DIHK-Chef Braun fordert von EU strengere Wettbewerbsregeln
DIHK kritisiert Energieversorger

Die deutsche Wirtschaft erwartet von der EU ein schärferes Vorgehen gegen das wettbewerbsfeindliche Verhalten der großen Energieversorger. „Es besteht dringender Handlungsbedarf, damit die Defizite auf den Märkten für Strom und Gas behoben werden“, sagte der Präsident des Deutschen Industrie- und Handelskammertags (DIHK), Ludwig Georg Braun, dem Handelsblatt.

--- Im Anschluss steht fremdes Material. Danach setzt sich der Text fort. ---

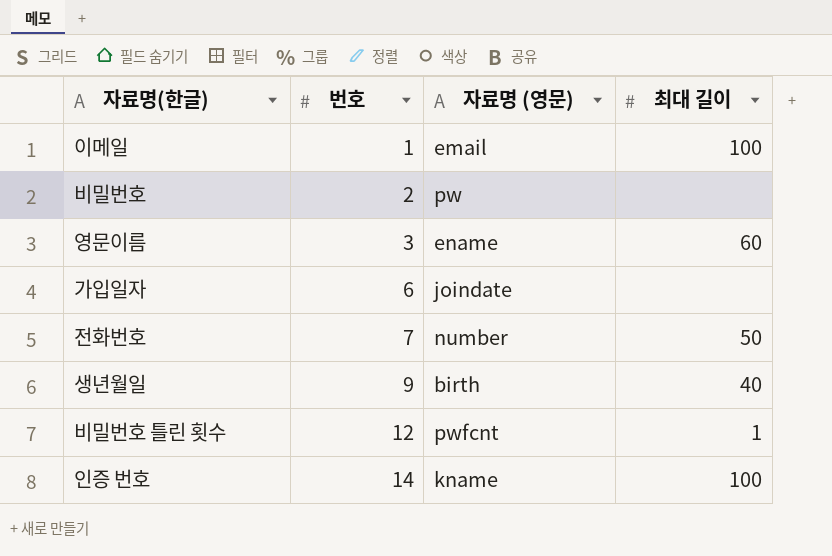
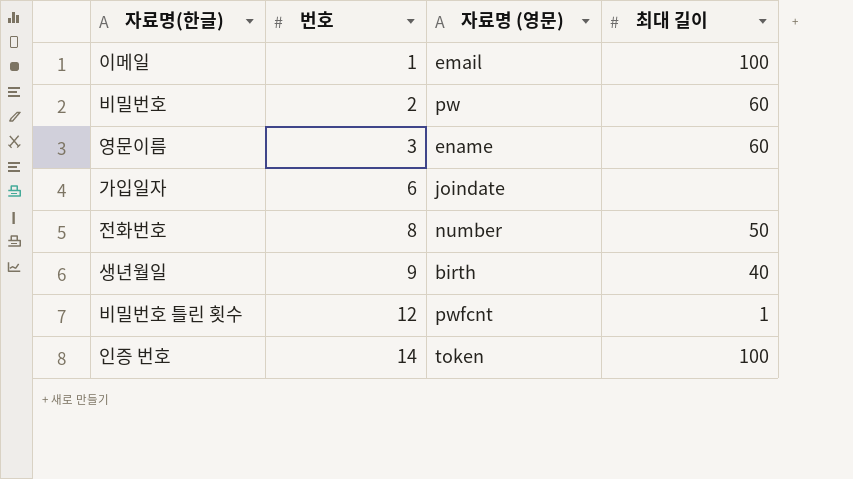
비밀번호 | 최대 길이: none -> 60
전화번호 | 번호: 7 -> 8
인증 번호 | 자료명 (영문): kname -> token

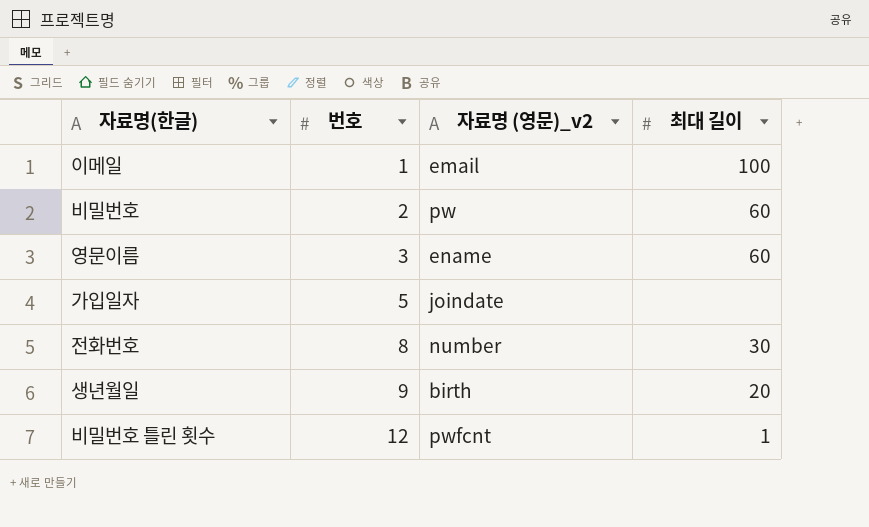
column name: 자료명 (영문) -> 자료명 (영문)_v2
row 인증 번호: 14 | token | 100 -> none
가입일자 | 번호: 6 -> 5
전화번호 | 최대 길이: 50 -> 30
생년월일 | 최대 길이: 40 -> 20

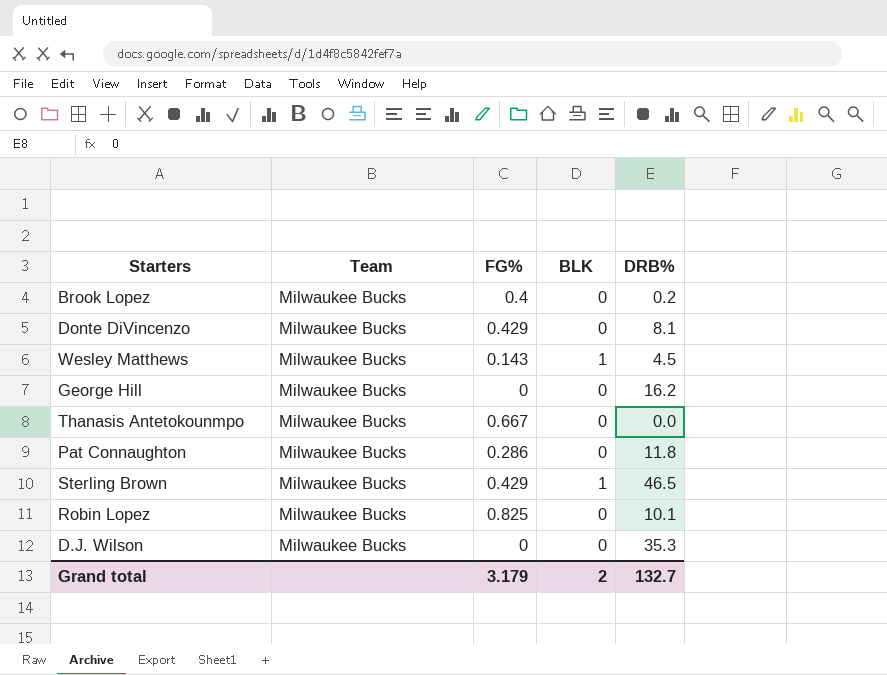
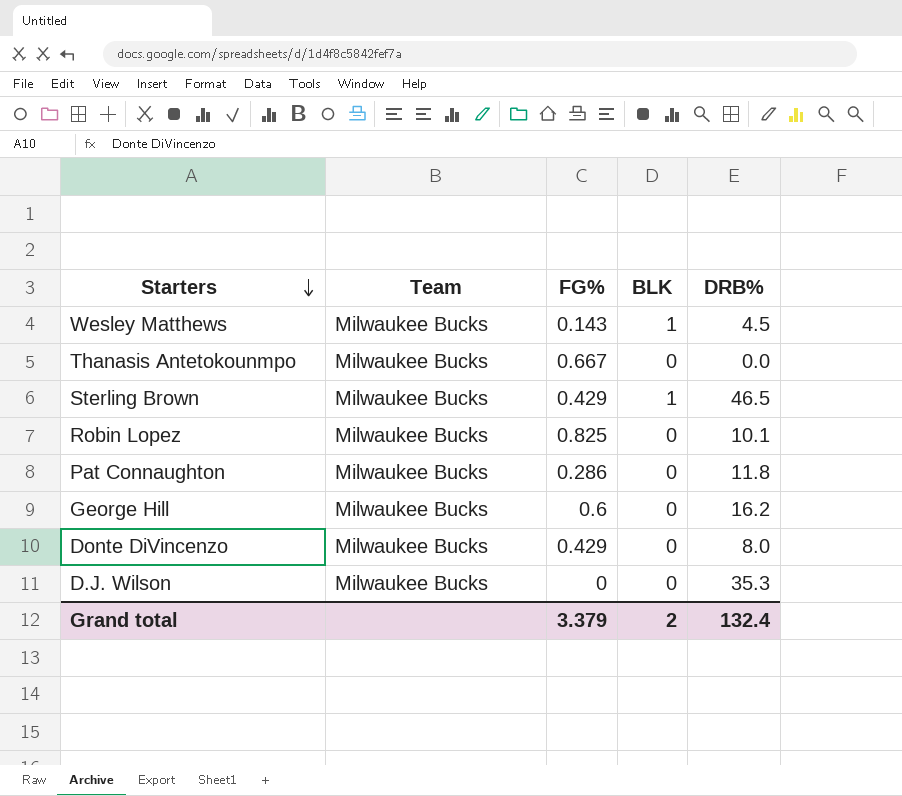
row order: none -> Starters descending
row Brook Lopez: Milwaukee Bucks | 0.4 | 0 | 0.2 -> none
George Hill | FG%: 0 -> 0.6
Donte DiVincenzo | DRB%: 8.1 -> 8.0
Grand total | FG%: 3.179 -> 3.379
Grand total | DRB%: 132.7 -> 132.4

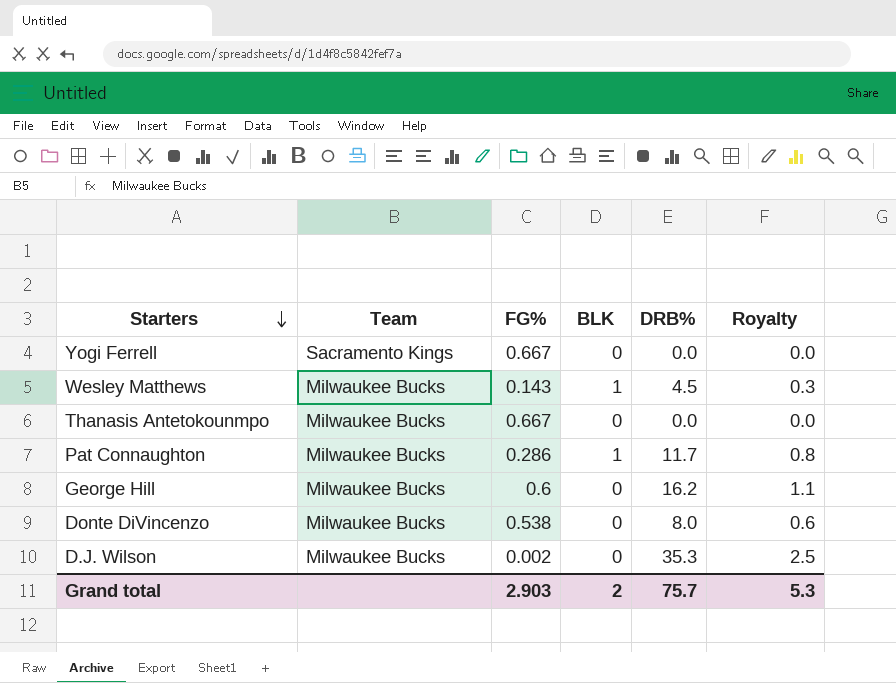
column Royalty | formula: none -> [DRB%] * 0.07
row Sterling Brown: Milwaukee Bucks | 0.429 | 1 | 46.5 -> none
row Robin Lopez: Milwaukee Bucks | 0.825 | 0 | 10.1 -> none
row Yogi Ferrell: none -> Sacramento Kings | 0.667 | 0 | 0.0 | 0.0
Pat Connaughton | BLK: 0 -> 1
Pat Connaughton | DRB%: 11.8 -> 11.7
Donte DiVincenzo | FG%: 0.429 -> 0.538
D.J. Wilson | FG%: 0 -> 0.002
Grand total | FG%: 3.379 -> 2.903
Grand total | DRB%: 132.4 -> 75.7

BRÜSSEL. Die EU müsse prüfen, ob dies etwa über den Aufbau einer europäischen Regulierungsbehörde erreichbar sei, die für einen fairen Zugang zu den Leitungsnetzen sorge. Unmittelbar vor Beginn des deutschen EU-Vorsitzes im Januar unterstützt der DIHK damit die Position der EU-Kommission. Die Bundesregierung ist gegen eine neue Behörde zur Regelung des grenzüberschreitenden Netzzugangs, Wirtschaftsminister Michael Glos will die Probleme statt dessen durch eine bessere Zusammenarbeit der nationalen Regulierer lösen.

„Eine Regulierung auf nationaler Ebene reicht nicht aus“, sagte dagegen Braun. „Die Märkte müssen europaweit geöffnet werden, damit die Energieverbraucher von den unterschiedlichen Preisstrukturen in der EU auch profitieren.“ Trotz der bisherigen Liberalisierungschritte der EU auf den Energiemärkten bestehe weiter das Problem, dass die Leitungsnetze in der Hand regionaler Monopolisten lägen, die ihren Konkurrenten den Zugang zu den Transportwegen für Strom und Gas erschweren, bemängelte der DIHK-Präsident. Die Folge sei, dass Industrie und Haushalte zu hohe Energiepreise zahlen müssten, weil ihnen die freie Wahl des Anbieters verschlossen bleibe.

Braun übte heftige Kritik an der Praxis der Energieversorger, den Anstieg der Strompreise unter anderem mit den strengeren Vorschriften zum Klimaschutz und dem Emissionshandel zu begründen. „Das ist unfair“, sagte er. Die Kohlendioxidzertifikate seien für die Versorger bisher weitgehend kostenlos gewesen. Deren Kritik an einer zu strengeren Zuteilung dieser Rechte für die Zeit von 2008 bis 2012 durch die EU-Kommission sei deshalb überzogen. „Die Wirtschaft einschließlich der Energieversorger hat den Emissionshandel gefordert“, sagte Braun. Wer „A“ sage, der müsse deshalb jetzt auch „B“ sagen. „Alle wussten, dass sie irgendwann für die Rechte bezahlen müssen.“ Die Glaubwürdigkeit des Systems dürfe nicht aufs Spiel gesetzt werden, betonte der DIHK-Präsident.